WORK REQUEST => A verbatim reproduction of the following listing is required; omit the pictures.

##### DATA TO EXAMINE #####

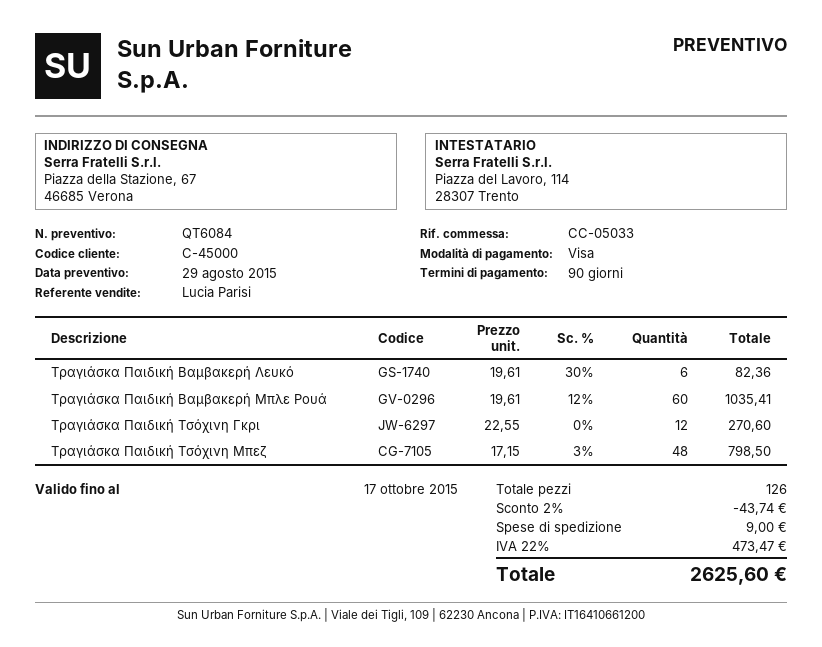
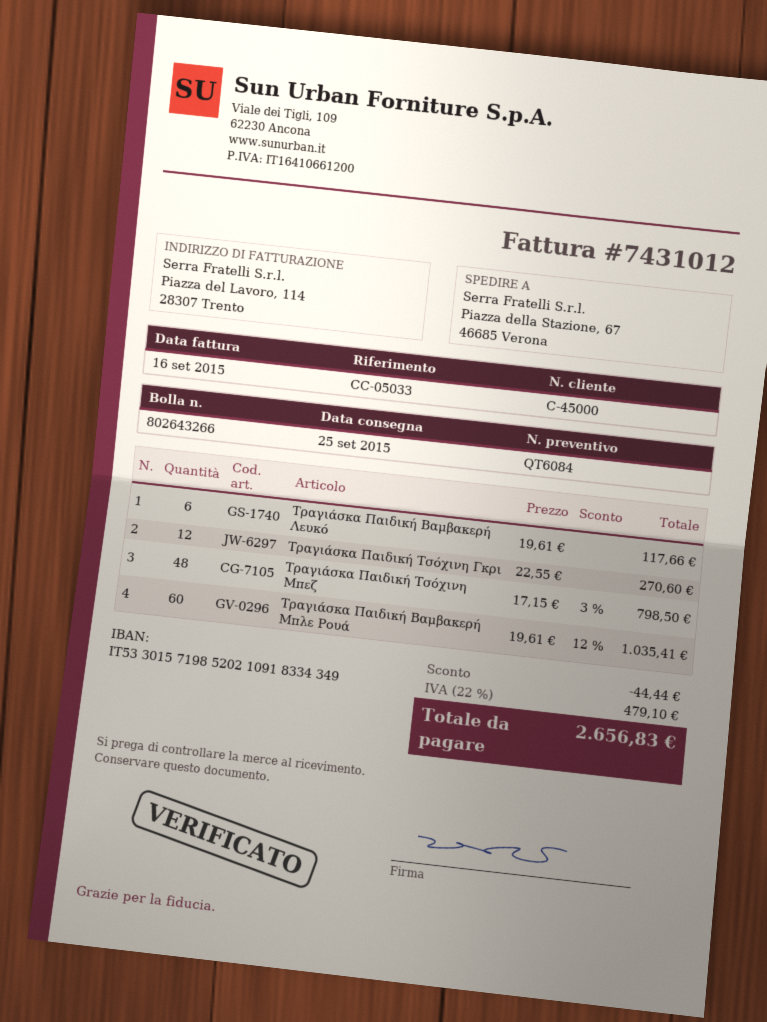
Τραγιάσκα Παιδική Βαμβακερή Λευκό: 6 x 19.61 - 30% = 82.36 -> 6 x 19.61 = 117.66
discount: 43.74 -> 44.44
shipping: 9.00 -> none
tax: 22% = 473.47 -> 22% = 479.10
total: 2625.60 -> 2656.83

#####

EXERCISE RESULT =>
Τραγιάσκα Παιδική Βαμβακερή Λευκό: 6 x 19.61 - 30% = 82.36 -> 6 x 19.61 = 117.66
discount: 43.74 -> 44.44
shipping: 9.00 -> none
tax: 22% = 473.47 -> 22% = 479.10
total: 2625.60 -> 2656.83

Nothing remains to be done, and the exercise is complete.